Hoje, diz que sua maior luta é contra si mesmo.

"Nunca posso achar que estou bem, sempre estou em progresso. Ajudar as pessoas me faz bem, porque todos os dias me deparo com a realidade que vivi."



quinta-feira, 1 de junho de 2017

Por que não existem pessoas em situação de rua na Finlândia?


A matéria é da BBC Brasil:

Como a Finlândia conseguiu tirar da rua 
e reintegrar os sem-teto

Londres, Berlim, Paris e outras grandes cidades dos países mais prósperos da Europa têm algo em comum: tentam, sem sucesso, conter ou reduzir o número de sem-teto em suas ruas.

A cena de pessoas desabrigadas dormindo nas ruas ainda faz parte do cotidiano destas sociedades que, apesar de terem sistemas de bem-estar social robustos, não conseguem tirar das ruas e reintegrar os sem-teto na sociedade.

Mas há uma exceção.

A Finlândia é apontada como o único país da União Europeia (UE) que resolveu a questão dos sem-teto.

Problema internacional

A Feantsa, organização que promove o direito à moradia na UE, descobriu que todas as nações do bloco, com exceção da Finlândia, enfrentam uma crise de falta de moradia disponível para pessoas em situação de vulnerabilidade.

Uma investigação parlamentar no Reino Unido identificou, por exemplo, que o número de moradores de rua na Inglaterra aumentou 30% entre 2014 e 2015.

A Feantsa calcula, por sua vez, que a Dinamarca registrou um aumento de 75% no número de jovens sem-teto desde 2009. Em Atenas, capital grega, a organização estima que uma em cada 70 pessoas durma ao relento.

E como a Finlândia conseguiu ser bem sucedida ao buscar uma solução para o problema?

A estratégia de apoio aos sem-teto que o país nórdico oferece é generosa.

Muitos países apresentam soluções de moradia temporárias e condicionais aos moradores de rua.

Já a Finlândia oferece a eles, desde o início, habitações permanentes, sem impor condições. Concede ainda assistência social para ajudá-los a colocar a vida nos eixos, lidando com questões como vício em drogas e desemprego.

"Começamos concedendo a eles um apartamento com um contrato que lhes dá os mesmos direitos que qualquer inquilino. E, se eles precisam de mais apoio, também é oferecido", diz à BBC Juha Kaakinen, gerente da Fundação Y, que oferece 16.300 moradias a sem-teto na Finlândia.

Rentável

A fundação diz que esta abordagem de conceder habitação permanente é mais eficaz do que abrigos temporários, usados ​​em muitos outros países, uma vez que são computados todos os custos sociais que este programa ajuda a evitar.

"Muitos desabrigados não precisam de ajuda extra.
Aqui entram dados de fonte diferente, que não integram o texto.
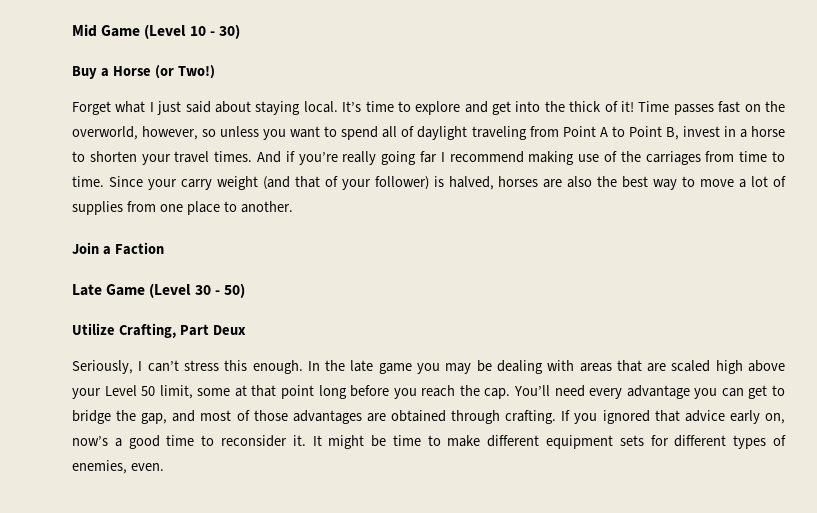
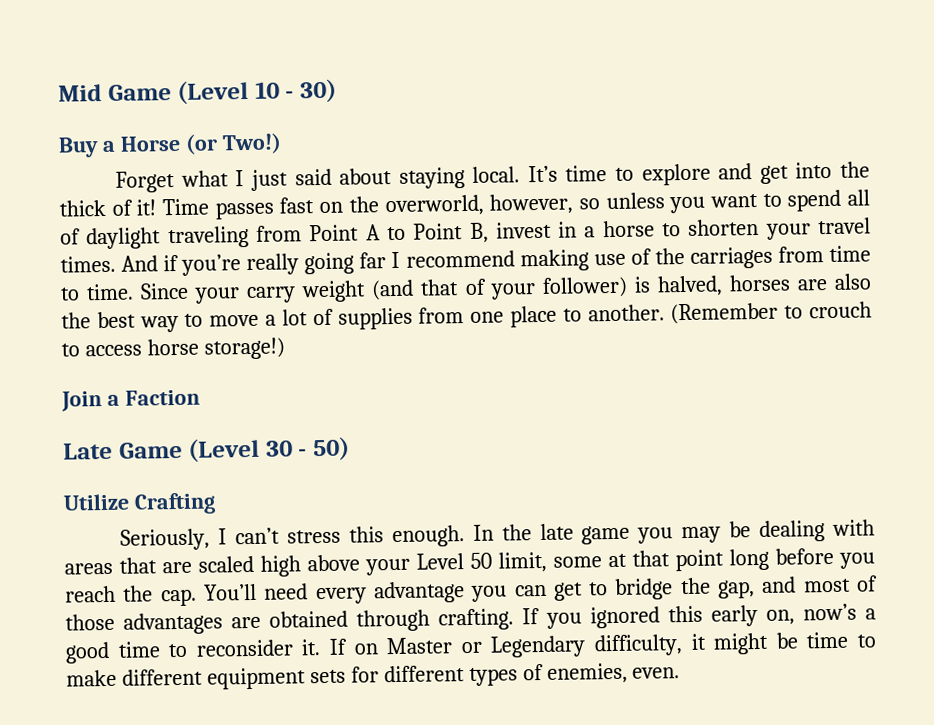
(293, 207) none -> [670,301,872,325] [61,337,285,360] (Remember to crouch to access horse storage!)
[118,323,246,338] Crafting, Part Deux -> [133,492,216,515] Crafting
[654,410,725,422] that advice -> [667,605,703,623] this
[312,435,322,446] It -> [329,633,706,658] If on Master or Legendary difficulty, it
Mas é importante que, se for necessário, eles possam obter", acrescenta.

Segundo Kaakinen, há muitas razões que levam uma pessoa a acabar vivendo nas ruas.
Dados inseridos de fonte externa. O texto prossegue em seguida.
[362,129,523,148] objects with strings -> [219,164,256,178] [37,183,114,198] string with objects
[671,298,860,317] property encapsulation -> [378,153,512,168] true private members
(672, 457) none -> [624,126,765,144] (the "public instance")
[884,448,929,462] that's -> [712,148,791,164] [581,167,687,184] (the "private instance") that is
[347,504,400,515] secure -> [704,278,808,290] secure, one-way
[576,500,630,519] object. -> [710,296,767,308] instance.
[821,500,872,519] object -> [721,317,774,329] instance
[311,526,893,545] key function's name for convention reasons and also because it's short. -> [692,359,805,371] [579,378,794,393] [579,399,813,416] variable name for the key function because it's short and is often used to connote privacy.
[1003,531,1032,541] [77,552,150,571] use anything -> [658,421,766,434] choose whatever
"Uma delas é a falta de habitação a preços acessíveis, outras são razões econômicas, divórcio e muitos outros fatores, a que estão sujeitos os seres humanos", diz.

O executivo explica que a intervenção para ajudá-los deve acontecer o mais cedo possível.

"Se você permanecer nesse estado por muito tempo, é provável que apareçam novos problemas. Por isso, é importante atacar a questão o mais rápido possível".

Há pessoas na rua

Podemos dizer então que a Finlândia está satisfeita com os resultados alcançados? O problema foi definitivamente resolvido?

"Certamente vamos continuar com nossos esforços", afirma Kaakinen.

Segundo uma estimativa, cerca de 7 mil pessoas estavam em situação de vulnerabilidade na Finlândia​​, em 2015, devido à falta de um lar permanente.

"Enquanto houver uma única pessoa sem teto no país, será muito. A Finlândia já não tem gente dormindo nas ruas, mas tem pessoas desabrigadas vivendo temporariamente com a família e amigos. Vamos continuar tentando acabar com o fenômeno por completo", diz Kaakinen.